[Start of section]

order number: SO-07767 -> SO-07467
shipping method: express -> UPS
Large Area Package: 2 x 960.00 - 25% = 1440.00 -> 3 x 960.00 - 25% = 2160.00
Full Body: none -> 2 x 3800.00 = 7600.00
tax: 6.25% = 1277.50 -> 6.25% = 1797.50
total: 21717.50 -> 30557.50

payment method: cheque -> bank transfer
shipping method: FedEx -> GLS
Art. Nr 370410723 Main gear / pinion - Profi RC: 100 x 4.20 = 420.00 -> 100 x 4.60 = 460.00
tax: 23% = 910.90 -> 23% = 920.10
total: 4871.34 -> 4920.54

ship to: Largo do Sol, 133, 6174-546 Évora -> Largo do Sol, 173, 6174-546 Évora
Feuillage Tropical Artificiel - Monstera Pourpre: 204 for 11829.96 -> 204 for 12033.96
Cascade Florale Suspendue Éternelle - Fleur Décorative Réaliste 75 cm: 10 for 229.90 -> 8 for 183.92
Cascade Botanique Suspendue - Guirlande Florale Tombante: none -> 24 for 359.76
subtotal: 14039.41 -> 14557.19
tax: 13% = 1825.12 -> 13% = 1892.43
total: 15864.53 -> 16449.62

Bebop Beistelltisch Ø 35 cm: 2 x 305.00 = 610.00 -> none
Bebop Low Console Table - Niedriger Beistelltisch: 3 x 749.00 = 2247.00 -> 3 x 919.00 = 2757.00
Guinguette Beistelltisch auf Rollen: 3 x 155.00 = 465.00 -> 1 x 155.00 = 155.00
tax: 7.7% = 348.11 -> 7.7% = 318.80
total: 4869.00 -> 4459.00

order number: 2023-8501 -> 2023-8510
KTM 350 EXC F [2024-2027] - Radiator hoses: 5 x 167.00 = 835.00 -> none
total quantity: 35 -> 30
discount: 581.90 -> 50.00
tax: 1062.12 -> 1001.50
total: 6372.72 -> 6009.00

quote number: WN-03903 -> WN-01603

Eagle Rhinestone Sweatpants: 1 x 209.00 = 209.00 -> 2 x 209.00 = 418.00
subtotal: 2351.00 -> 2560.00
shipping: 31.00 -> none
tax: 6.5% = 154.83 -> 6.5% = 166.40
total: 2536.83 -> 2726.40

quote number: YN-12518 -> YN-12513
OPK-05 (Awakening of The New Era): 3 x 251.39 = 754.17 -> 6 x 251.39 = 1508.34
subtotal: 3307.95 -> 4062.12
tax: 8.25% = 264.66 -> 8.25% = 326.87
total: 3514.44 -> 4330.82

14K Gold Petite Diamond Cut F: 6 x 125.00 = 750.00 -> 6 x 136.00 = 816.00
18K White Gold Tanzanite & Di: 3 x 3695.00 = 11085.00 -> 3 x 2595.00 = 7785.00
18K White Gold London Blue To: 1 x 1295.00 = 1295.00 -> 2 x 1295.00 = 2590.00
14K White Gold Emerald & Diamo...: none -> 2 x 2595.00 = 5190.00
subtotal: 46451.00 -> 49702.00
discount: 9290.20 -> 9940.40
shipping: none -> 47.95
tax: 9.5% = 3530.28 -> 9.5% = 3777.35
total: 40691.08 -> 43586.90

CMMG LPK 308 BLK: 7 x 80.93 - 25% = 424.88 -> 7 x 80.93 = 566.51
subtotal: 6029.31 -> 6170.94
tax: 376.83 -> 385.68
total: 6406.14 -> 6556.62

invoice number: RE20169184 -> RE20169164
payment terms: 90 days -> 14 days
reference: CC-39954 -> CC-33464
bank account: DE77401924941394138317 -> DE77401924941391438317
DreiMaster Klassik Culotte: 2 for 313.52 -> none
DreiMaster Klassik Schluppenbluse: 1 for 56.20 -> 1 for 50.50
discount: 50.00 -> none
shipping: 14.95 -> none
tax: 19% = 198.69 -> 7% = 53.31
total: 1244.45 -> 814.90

[End of section]

Aim of the task:
Give back precisely the lines above that start at the line containing "tax: 6.5% = 154.83 -> 6.5% = 166.40" and end at the line containing "tax: 8.25% = 264.66 -> 8.25% = 326.87", inclusive. No other lines belong in the output.

Solved exercise:
tax: 6.5% = 154.83 -> 6.5% = 166.40
total: 2536.83 -> 2726.40

quote number: YN-12518 -> YN-12513
OPK-05 (Awakening of The New Era): 3 x 251.39 = 754.17 -> 6 x 251.39 = 1508.34
subtotal: 3307.95 -> 4062.12
tax: 8.25% = 264.66 -> 8.25% = 326.87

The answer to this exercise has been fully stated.